Each record is to be printed again exactly, though not its pictures.

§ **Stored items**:
----

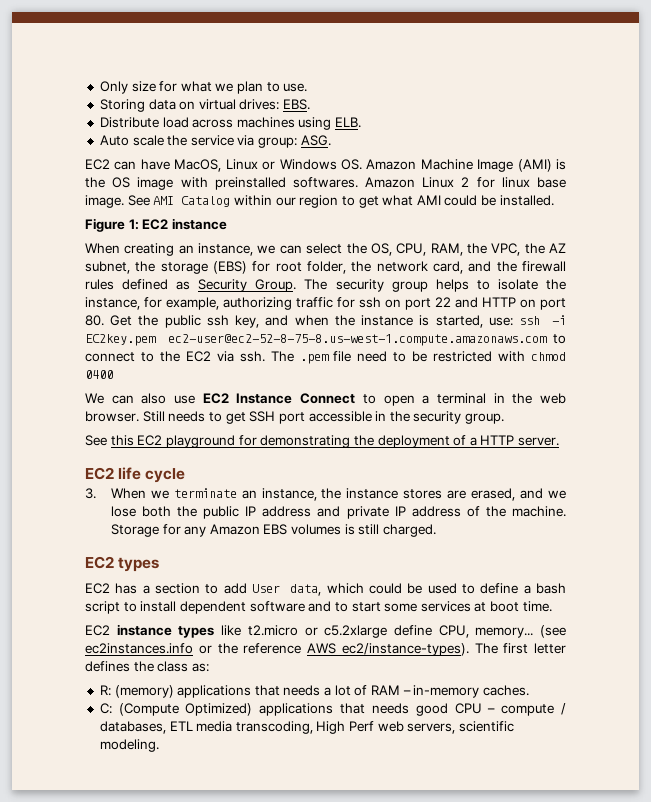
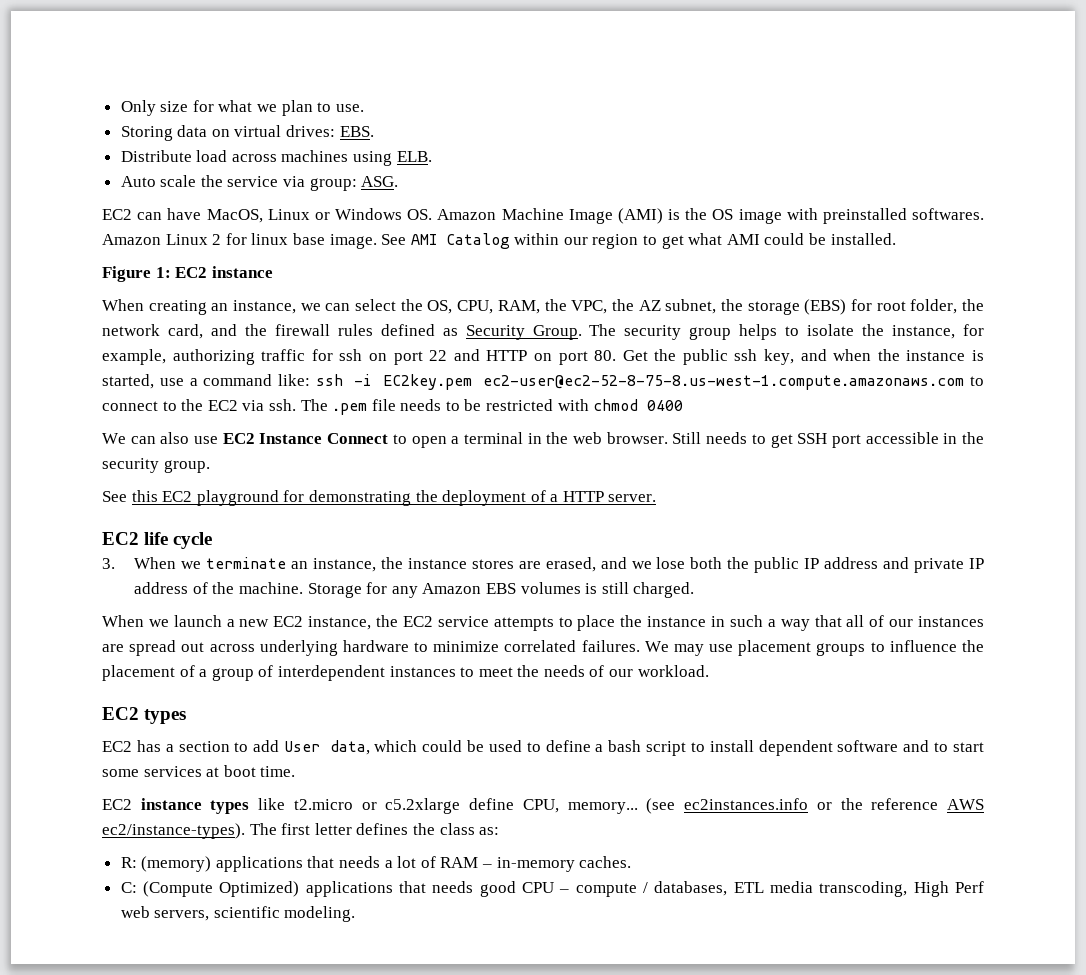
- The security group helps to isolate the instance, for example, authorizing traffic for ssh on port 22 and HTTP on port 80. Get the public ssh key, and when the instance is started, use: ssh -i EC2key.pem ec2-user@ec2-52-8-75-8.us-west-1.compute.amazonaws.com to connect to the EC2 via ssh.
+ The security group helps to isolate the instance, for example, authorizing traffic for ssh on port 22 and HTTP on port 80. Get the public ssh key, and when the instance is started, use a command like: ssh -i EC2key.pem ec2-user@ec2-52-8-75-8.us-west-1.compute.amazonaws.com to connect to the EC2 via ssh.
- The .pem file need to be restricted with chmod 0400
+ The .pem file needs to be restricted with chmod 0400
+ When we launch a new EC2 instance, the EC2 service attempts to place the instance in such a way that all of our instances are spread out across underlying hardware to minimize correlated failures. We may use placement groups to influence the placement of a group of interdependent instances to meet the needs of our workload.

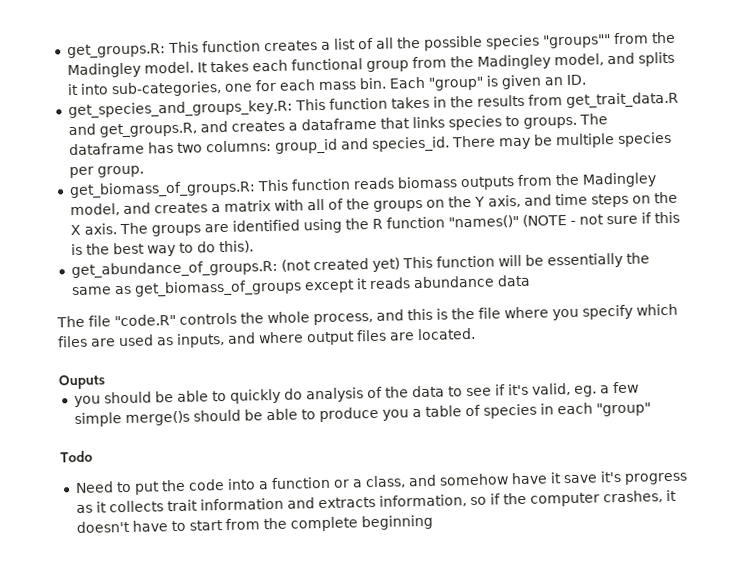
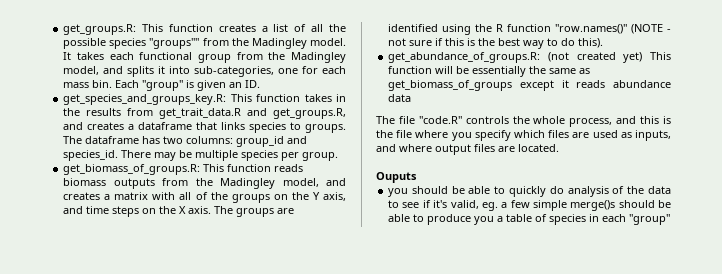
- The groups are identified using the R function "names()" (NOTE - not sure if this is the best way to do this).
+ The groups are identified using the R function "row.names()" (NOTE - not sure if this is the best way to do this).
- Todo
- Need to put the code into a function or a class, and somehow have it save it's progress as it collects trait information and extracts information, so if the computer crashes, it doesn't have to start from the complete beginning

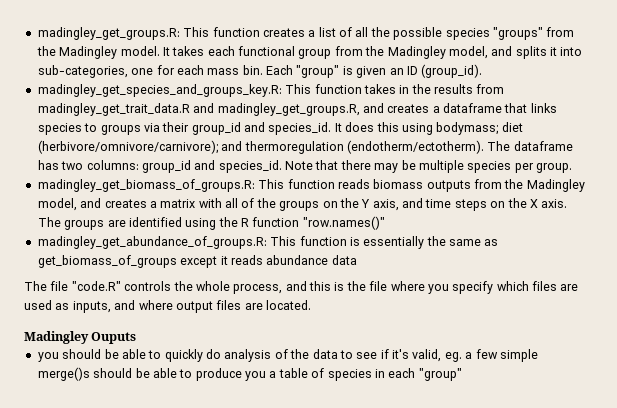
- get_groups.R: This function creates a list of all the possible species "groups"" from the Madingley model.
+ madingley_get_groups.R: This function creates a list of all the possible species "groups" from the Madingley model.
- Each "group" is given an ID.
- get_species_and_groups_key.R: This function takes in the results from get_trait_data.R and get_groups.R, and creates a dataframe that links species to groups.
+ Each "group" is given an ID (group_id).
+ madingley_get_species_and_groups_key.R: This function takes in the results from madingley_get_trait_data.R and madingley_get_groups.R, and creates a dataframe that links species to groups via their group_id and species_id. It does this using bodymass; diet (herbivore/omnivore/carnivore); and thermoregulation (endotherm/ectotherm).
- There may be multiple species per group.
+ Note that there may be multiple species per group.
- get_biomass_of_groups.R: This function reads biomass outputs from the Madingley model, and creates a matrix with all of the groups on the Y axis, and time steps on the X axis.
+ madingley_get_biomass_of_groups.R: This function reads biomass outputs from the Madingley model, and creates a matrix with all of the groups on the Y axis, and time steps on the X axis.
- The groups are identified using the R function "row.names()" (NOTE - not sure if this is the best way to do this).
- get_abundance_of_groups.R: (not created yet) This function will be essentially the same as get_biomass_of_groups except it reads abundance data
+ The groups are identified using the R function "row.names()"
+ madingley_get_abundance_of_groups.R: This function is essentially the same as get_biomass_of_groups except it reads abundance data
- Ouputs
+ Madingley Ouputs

----

§ **The completed task**:
- The security group helps to isolate the instance, for example, authorizing traffic for ssh on port 22 and HTTP on port 80. Get the public ssh key, and when the instance is started, use: ssh -i EC2key.pem ec2-user@ec2-52-8-75-8.us-west-1.compute.amazonaws.com to connect to the EC2 via ssh.
+ The security group helps to isolate the instance, for example, authorizing traffic for ssh on port 22 and HTTP on port 80. Get the public ssh key, and when the instance is started, use a command like: ssh -i EC2key.pem ec2-user@ec2-52-8-75-8.us-west-1.compute.amazonaws.com to connect to the EC2 via ssh.
- The .pem file need to be restricted with chmod 0400
+ The .pem file needs to be restricted with chmod 0400
+ When we launch a new EC2 instance, the EC2 service attempts to place the instance in such a way that all of our instances are spread out across underlying hardware to minimize correlated failures. We may use placement groups to influence the placement of a group of interdependent instances to meet the needs of our workload.

- The groups are identified using the R function "names()" (NOTE - not sure if this is the best way to do this).
+ The groups are identified using the R function "row.names()" (NOTE - not sure if this is the best way to do this).
- Todo
- Need to put the code into a function or a class, and somehow have it save it's progress as it collects trait information and extracts information, so if the computer crashes, it doesn't have to start from the complete beginning

- get_groups.R: This function creates a list of all the possible species "groups"" from the Madingley model.
+ madingley_get_groups.R: This function creates a list of all the possible species "groups" from the Madingley model.
- Each "group" is given an ID.
- get_species_and_groups_key.R: This function takes in the results from get_trait_data.R and get_groups.R, and creates a dataframe that links species to groups.
+ Each "group" is given an ID (group_id).
+ madingley_get_species_and_groups_key.R: This function takes in the results from madingley_get_trait_data.R and madingley_get_groups.R, and creates a dataframe that links species to groups via their group_id and species_id. It does this using bodymass; diet (herbivore/omnivore/carnivore); and thermoregulation (endotherm/ectotherm).
- There may be multiple species per group.
+ Note that there may be multiple species per group.
- get_biomass_of_groups.R: This function reads biomass outputs from the Madingley model, and creates a matrix with all of the groups on the Y axis, and time steps on the X axis.
+ madingley_get_biomass_of_groups.R: This function reads biomass outputs from the Madingley model, and creates a matrix with all of the groups on the Y axis, and time steps on the X axis.
- The groups are identified using the R function "row.names()" (NOTE - not sure if this is the best way to do this).
- get_abundance_of_groups.R: (not created yet) This function will be essentially the same as get_biomass_of_groups except it reads abundance data
+ The groups are identified using the R function "row.names()"
+ madingley_get_abundance_of_groups.R: This function is essentially the same as get_biomass_of_groups except it reads abundance data
- Ouputs
+ Madingley Ouputs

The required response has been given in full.